No impact on crime by alcohol arrest referral schemes

Disappointing results have been obtained from pilot alcohol arrest referral schemes in the UK. The projects provided brief counselling to arrested individuals who the police believed were under the influence of alcohol. It was hoped that these interventions would lead to a reduction in offending behaviour. If successful, such schemes could form an important tool in tackling the public disorder associated with the night time economy.

The schemes delivered nearly 7,000 interventions, mainly to young white men. Nearly half of the individuals were drinking at hazardous/harmful levels, while more than a third were dependent drinkers. Just over a third of those arrested were suspected of violent offences and a sixth of being drunk and disorderly.

Disappointingly, there was no clear evidence that the interventions led to a reduction in offending behaviour. In fact, in some schemes individuals in a control group showed a greater decrease in offending behaviour than in the group receiving counselling.

The authors believe that one cause for this disappointing result lay in the fact that many of the participants were not prolific offenders. For these individuals there was not much offending to reduce, a situation very different from drug referral schemes. Schemes that might be appropriate in the context of illegal drugs cannot simply be transposed over to problematic alcohol use.

The schemes did identify many dependent drinkers and may be an effective way to signpost those individuals into alcohol treatment. However, it is questionable that interventions aimed at offenders are the best way to tackle the disorder associated with the night time economy.

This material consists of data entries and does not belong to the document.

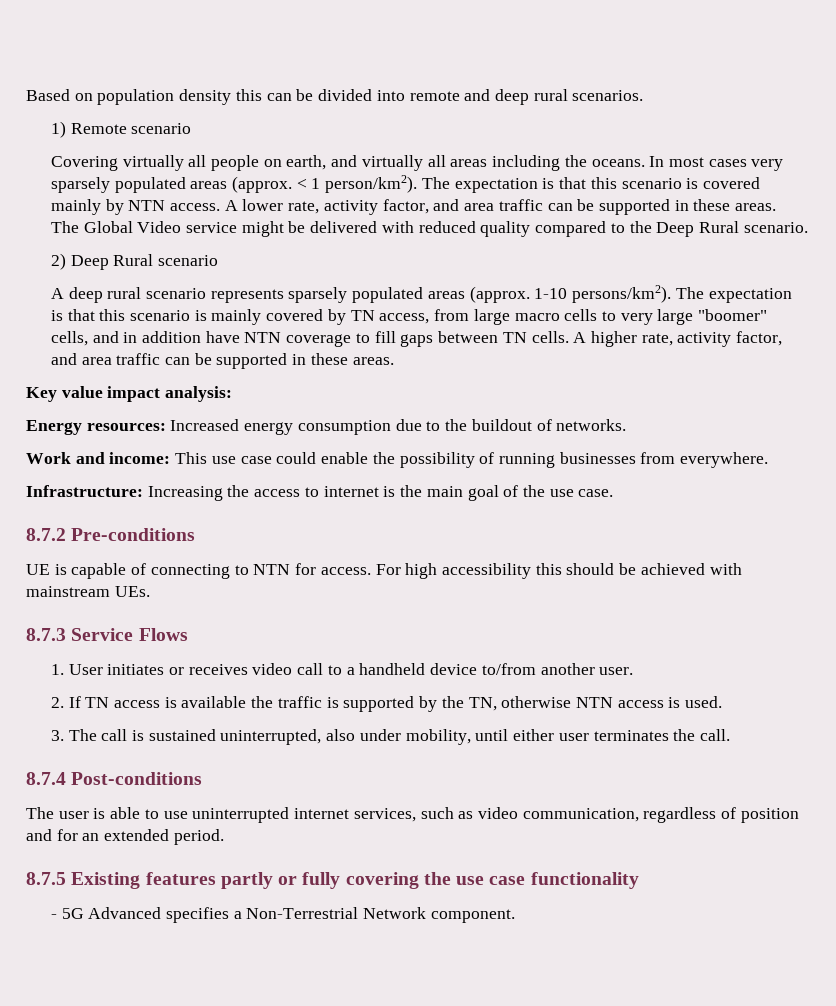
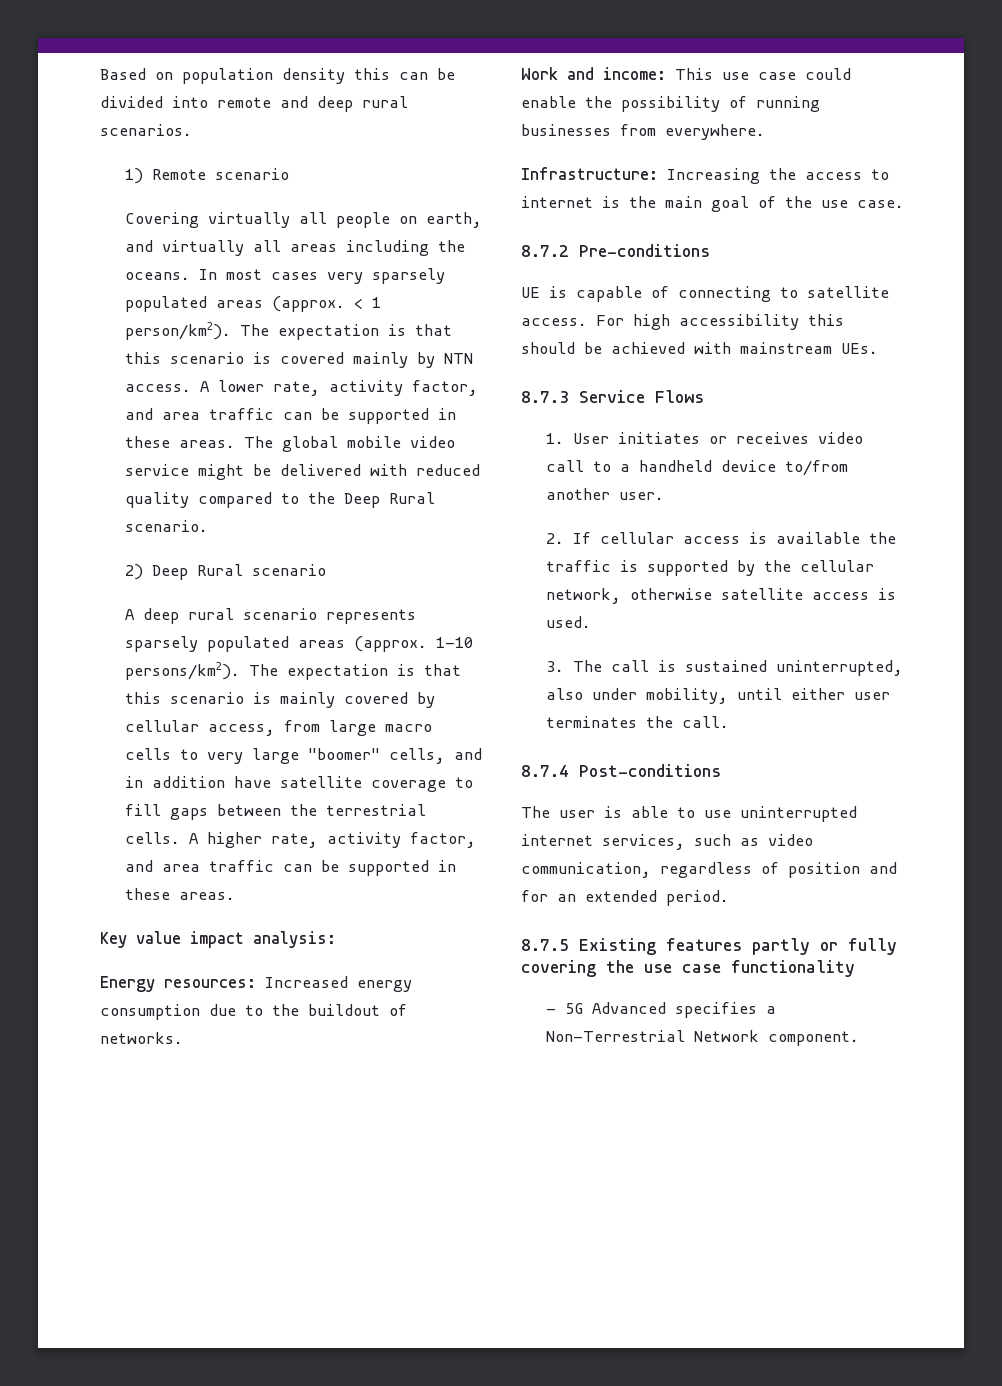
- The Global Video service might be delivered with reduced quality compared to the Deep Rural scenario.
+ The global mobile video service might be delivered with reduced quality compared to the Deep Rural scenario.
- The expectation is that this scenario is mainly covered by TN access, from large macro cells to very large "boomer" cells, and in addition have NTN coverage to fill gaps between TN cells.
+ The expectation is that this scenario is mainly covered by cellular access, from large macro cells to very large "boomer" cells, and in addition have satellite coverage to fill gaps between the terrestrial cells.
- UE is capable of connecting to NTN for access.
+ UE is capable of connecting to satellite access.
- 2. If TN access is available the traffic is supported by the TN, otherwise NTN access is used.
+ 2. If cellular access is available the traffic is supported by the cellular network, otherwise satellite access is used.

Findings has a report on this research here.

The effectiveness of brief interventions in A&E

A recent study suggests that brief alcohol interventions in A&E may not be as effective as other studies have indicated. However, within this overall disappointing result, variations in counsellor skills may have a positive effect upon outcomes.

The Swiss research, reported in Findings, used a sample of 987 heavy drinkers to explore the effectiveness of brief motivational interventions in A&E. The disappointing headline result was that in this study, at least, receiving a brief intervention did not seem to lead to any greater level of improved outcomes in drinking one year later. About two-thirds of the participants were still drinking heavily after one year, regardless of whether or not they had received a brief intervention. This does contradict other studies, which have shown some positive effects from this form of intervention. For example, another study mentioned in Findings found that brief motivational interventions did seem to lead to a reduction in harmful drinking for dependent drinkers who were admitted to A&E with an injury.

However, the Swiss researchers also looked in more detail at these brief interventions and at the performance of individual counsellors. They found that although the overall results were disappointing, some patient and counsellor characteristics did predict a more positive outcome. The analysis was based upon a sample of only five counsellors and so should be treated with great caution. What it did find was that counsellors tended to produce more positive results to the degree that they delivered the interventions in a motivational style. The article describes this style in terms of demonstrating acceptance of the patient, having a collaborative approach and emphasising the individual’s control over their behaviour.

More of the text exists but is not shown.